Lambert notes that spectators need to help out as well. They should constantly be on the lookout for anything suspicious or unusual during the Games. “If you see something, say something,” he says. Lambert can be reached by phone at 304.406.7479, or by email email@example.com.
In addition to terrorism, the Zika virus continues to be a health concern for those travelling to tropical areas, especially pregnant women. The mosquito-borne virus has been linked to microcephaly, a birth defect among babies of pregnant mothers infected by Zika, and its discovery in Brazil last year led to concern over the Games, which are expected to attract some 500,000 visitors.
Kathryn Moffett, M.D., a specialist in pediatric infectious diseases with WVU Medicine, recently shared a brief Q&A regarding the questions and uncertainty surrounding Zika. She stresses that those who make the journey to tropical areas take extreme caution, and adhere to recommended precautions to prevent against mosquito bites. Moffett’s full Q&A can be found here: http://go.wvu.edu/2aJxPEC.

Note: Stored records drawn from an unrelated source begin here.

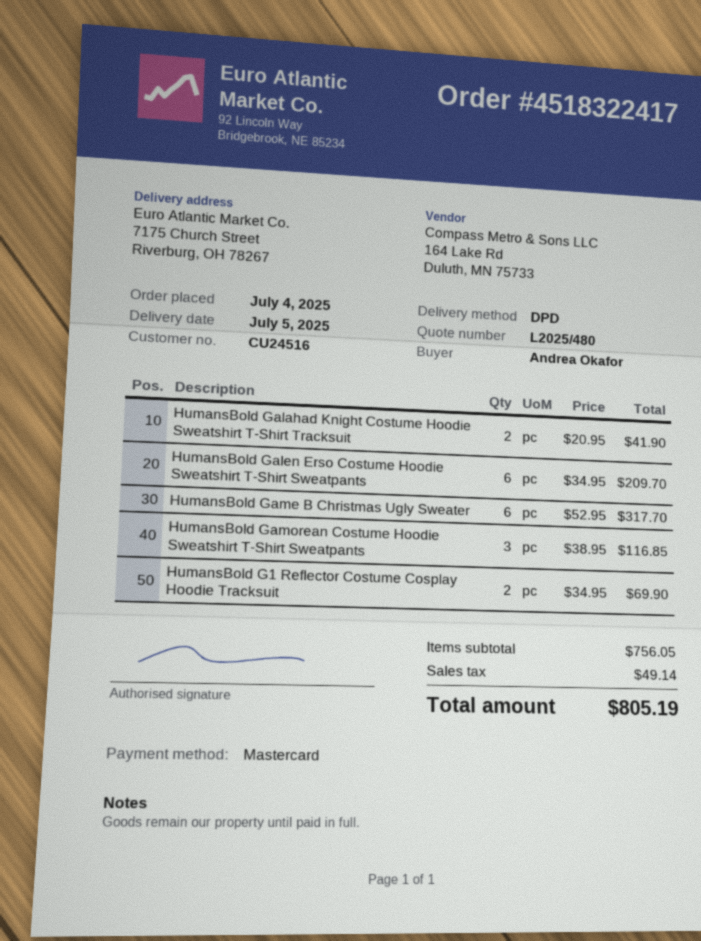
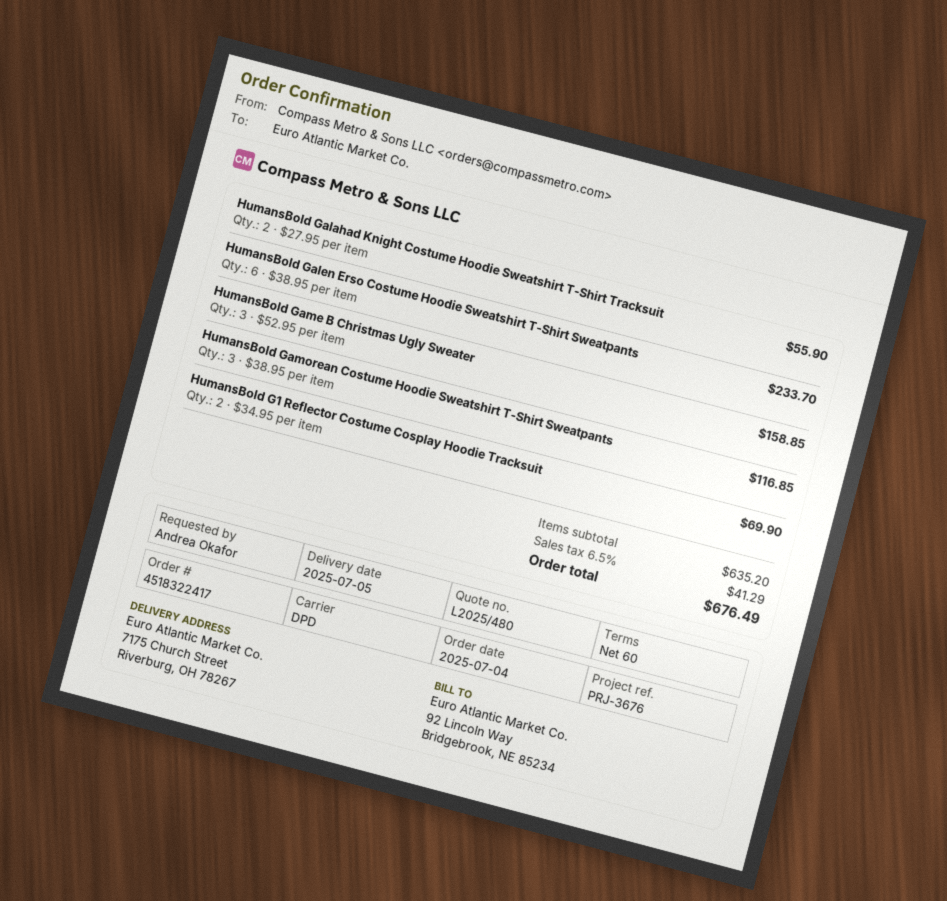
HumansBold Galahad Knight Costume Hoodie Sweatshirt T-Shirt Tracksuit: 2 x 20.95 = 41.90 -> 2 x 27.95 = 55.90
HumansBold Galen Erso Costume Hoodie Sweatshirt T-Shirt Sweatpants: 6 x 34.95 = 209.70 -> 6 x 38.95 = 233.70
HumansBold Game B Christmas Ugly Sweater: 6 x 52.95 = 317.70 -> 3 x 52.95 = 158.85
subtotal: 756.05 -> 635.20
tax: 49.14 -> 41.29
total: 805.19 -> 676.49

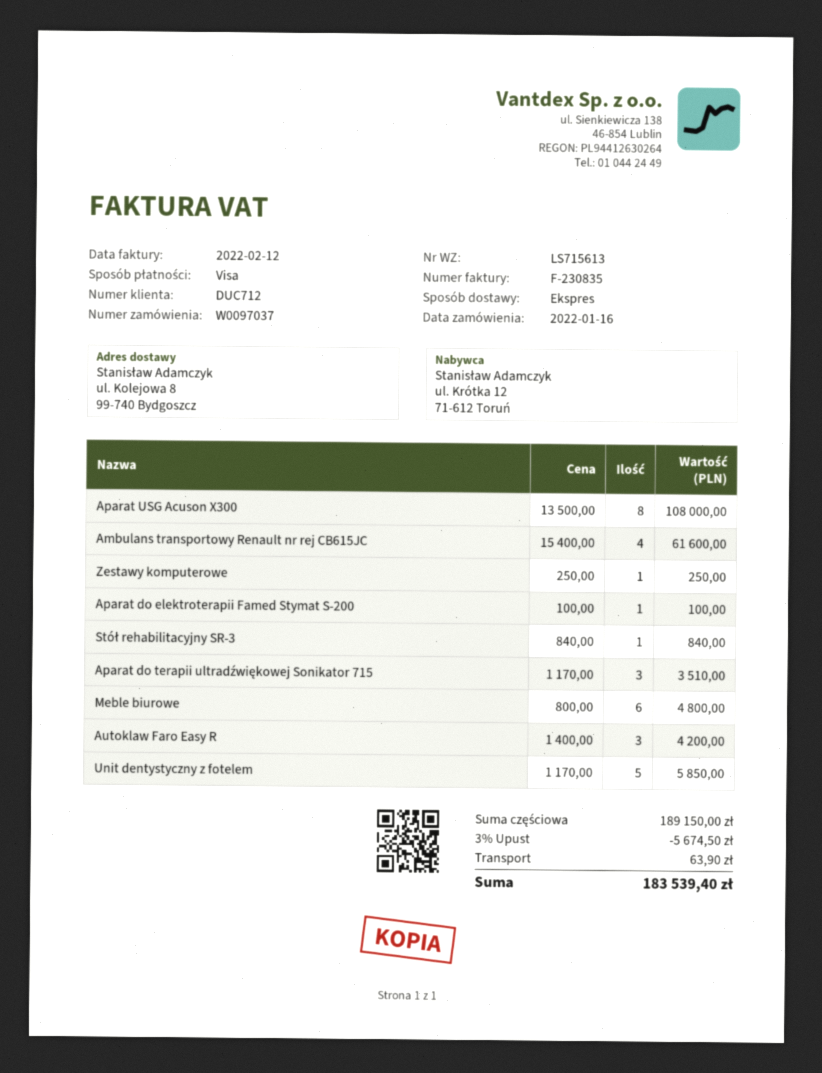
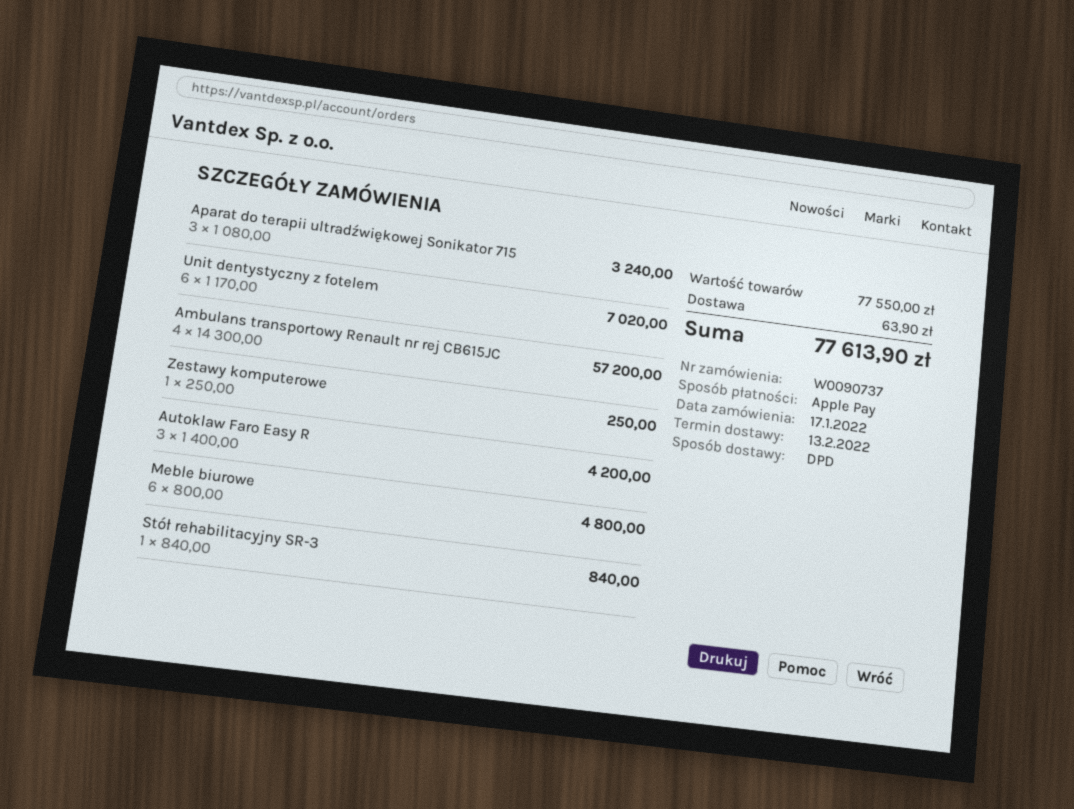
order number: W0097037 -> W0090737
order date: 2022-01-16 -> 2022-01-17
payment method: Visa -> Apple Pay
shipping method: express -> DPD
Aparat USG Acuson X300: 8 x 13500.00 = 108000.00 -> none
Ambulans transportowy Renault nr rej CB615JC: 4 x 15400.00 = 61600.00 -> 4 x 14300.00 = 57200.00
Aparat do elektroterapii Famed Stymat S-200: 1 x 100.00 = 100.00 -> none
Aparat do terapii ultradźwiękowej Sonikator 715: 3 x 1170.00 = 3510.00 -> 3 x 1080.00 = 3240.00
Unit dentystyczny z fotelem: 5 x 1170.00 = 5850.00 -> 6 x 1170.00 = 7020.00
subtotal: 189150.00 -> 77550.00
discount: 3% = 5674.50 -> none
total: 183539.40 -> 77613.90

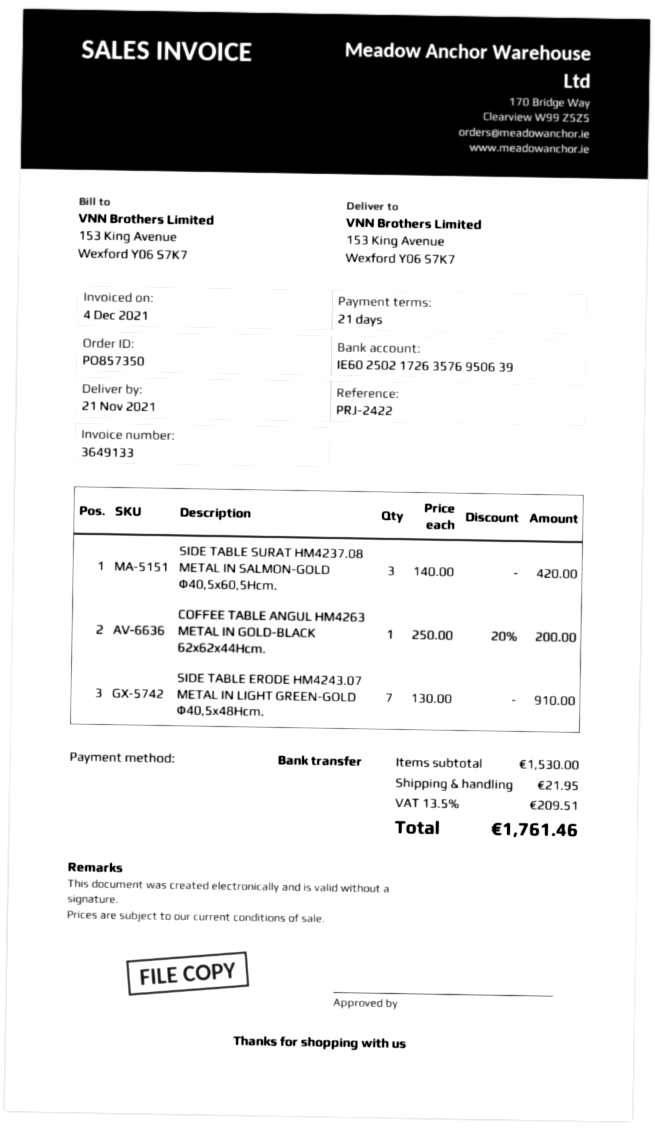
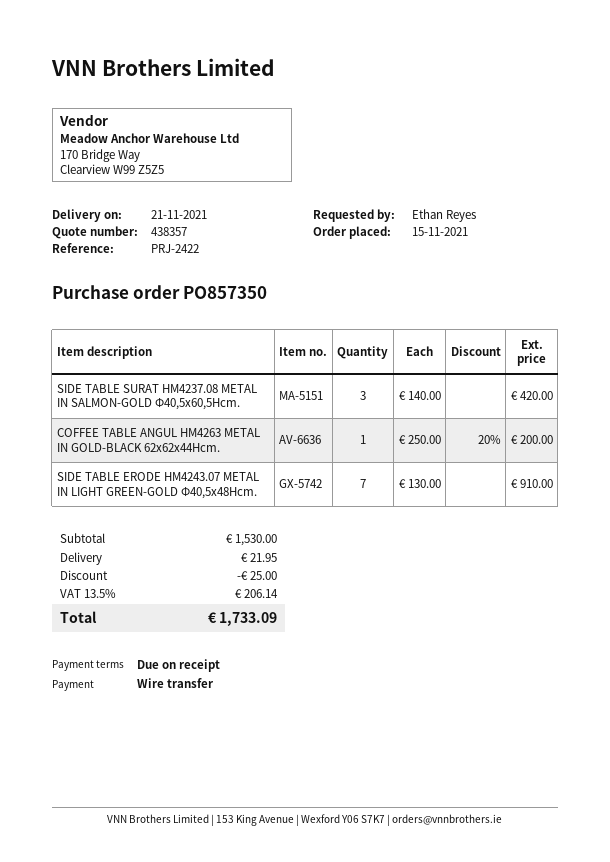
payment terms: 21 days -> on receipt
discount: none -> 25.00
tax: 13.5% = 209.51 -> 13.5% = 206.14
total: 1761.46 -> 1733.09

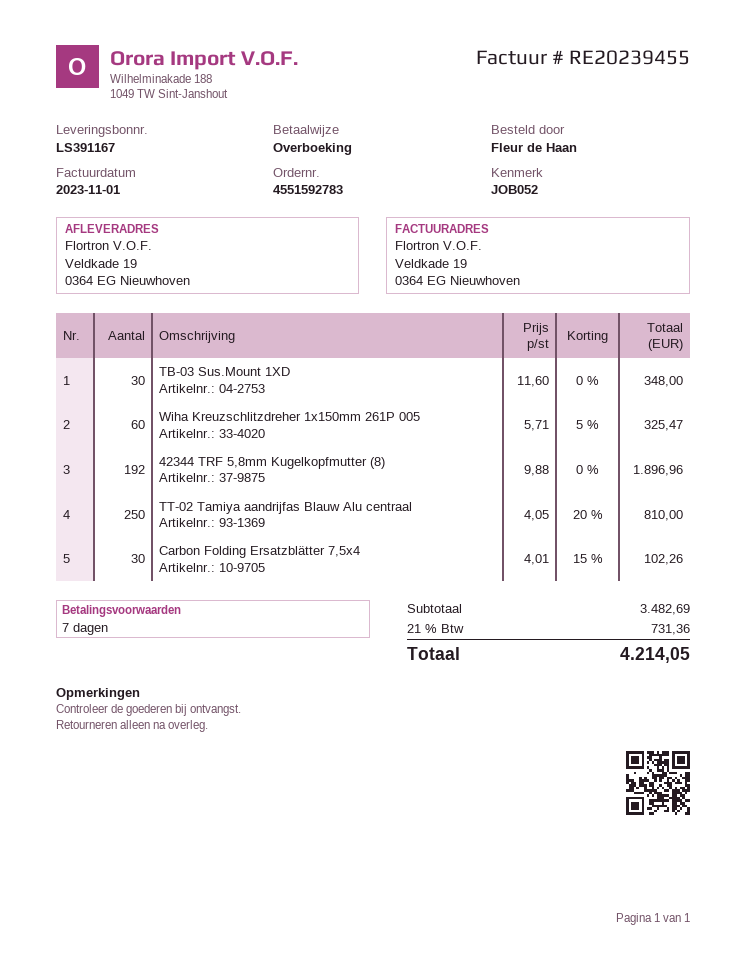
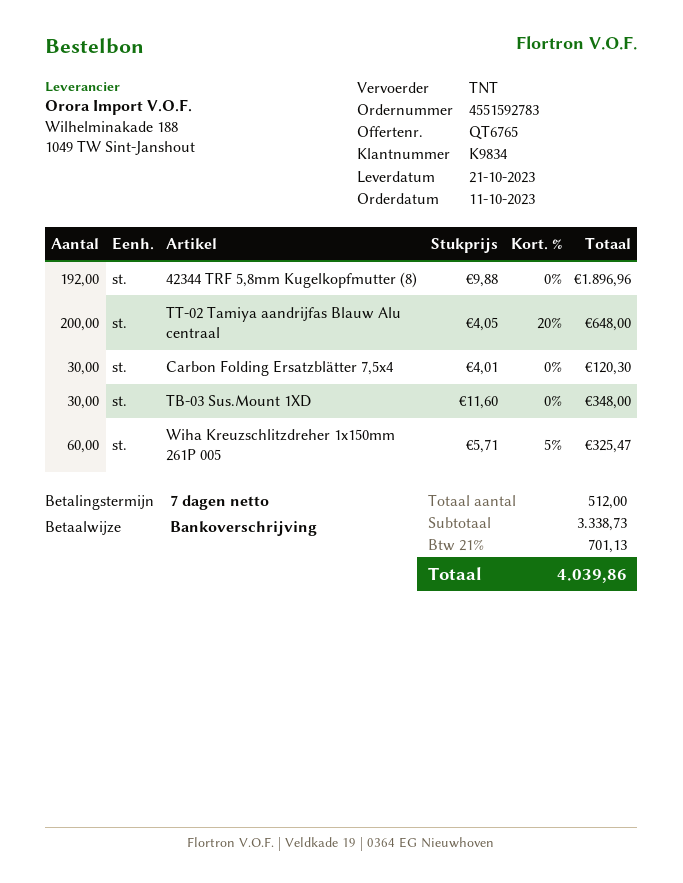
TT-02 Tamiya aandrijfas Blauw Alu centraal: 250 x 4.05 - 20% = 810.00 -> 200 x 4.05 - 20% = 648.00
Carbon Folding Ersatzblätter 7,5x4: 30 x 4.01 - 15% = 102.26 -> 30 x 4.01 = 120.30
subtotal: 3482.69 -> 3338.73
tax: 21% = 731.36 -> 21% = 701.13
total: 4214.05 -> 4039.86

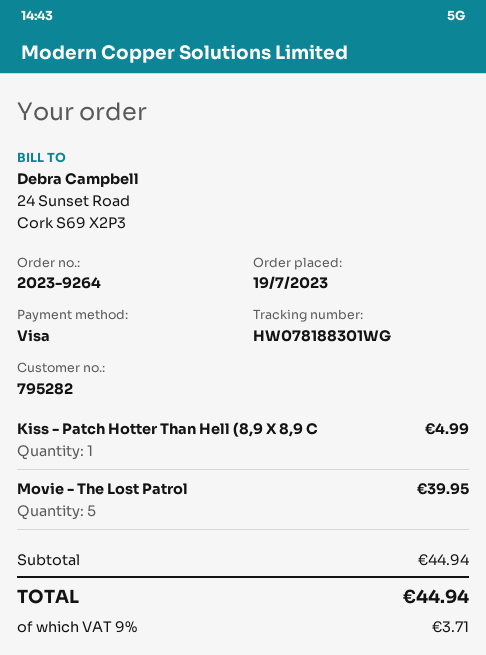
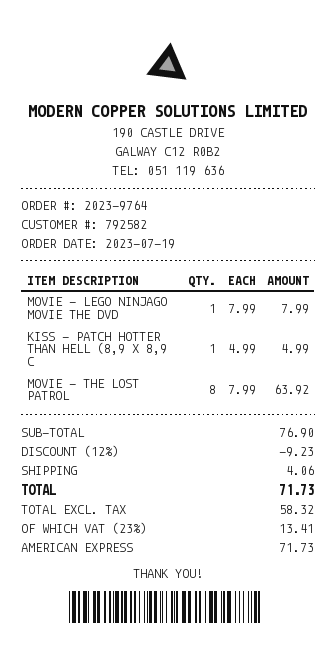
order number: 2023-9264 -> 2023-9764
customer number: 795282 -> 792582
payment method: Visa -> American Express
Movie - The Lost Patrol: 5 for 39.95 -> 8 for 63.92
MOVIE - LEGO NINJAGO MOVIE THE DVD: none -> 1 for 7.99
subtotal: 44.94 -> 76.90
discount: none -> 12% = 9.23
shipping: none -> 4.06
tax: 9% = 3.71 -> 23% = 13.41
total: 44.94 -> 71.73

“The greatest concern for spectators and athletes, aside from aesthetics, is probably fecal coliform/E-coli from all the sewage being dumped into the bay,” Hubbart says. “In addition to that, there are a myriad of other pollutants that might accompany trash.”
He is urging spectators and athletes to follow their instincts and to avoid drinking or consuming the water. “If the water looks, smells, feels bad, it probably is,” according to Hubbart. He also advises those travelling to Rio to see a doctor about possible recommended vaccinations, and to be prepared to filter water or drink bottled water. Hubbart can be reached by phone at 304.293.2472, or by email at Jason.Hubbart@mail.wvu.edu.
Julia Fraustino, an assistant professor in the WVU Reed College of Media, notes that international ticket sales for the Rio Olympics have been sluggish as compared to the sales for the 2012 London Olympics, possibly due to the issues and threats that have surrounded the lead up to Rio. Social media may also be a factor.
“With the massive rise in social media use for news and information in recent years, including during the 2012 Summer Games and particularly among Millennials, Olympics news and highlights are going to be increasingly sought and shared online,” Fraustino says. “NBC’s new moves to partner with social platforms such as Snapchat and Instagram to share limited Olympics video highlights will likely capture the attention of the many who spend hours online daily,” she adds. Fraustino can be reached by phone at 304.293.7005, or by email at firstname.lastname@example.org.
However, diminished ticket sales combined with health and safety concerns may not have much effect according to Brad Humphreys, an economics professor in the WVU College of Business and Economics. His work finds that contrary to popular belief, the Olympics do not necessarily equate to widespread economic benefits for the host country. “Unfortunately, research suggests that the only winner in economic terms is the International Olympic Committee, who control the media broadcast rights fees and also earn substantial revenues from official Olympic sponsors,” Humphreys says.
Moreover, Humphreys’ research reveals that host countries bear the full cost of staging the games. “Large cost over-runs are the rule, not the exception,” says Humphreys. “Many previous hosts were left with substantial debt that took decades to pay off.”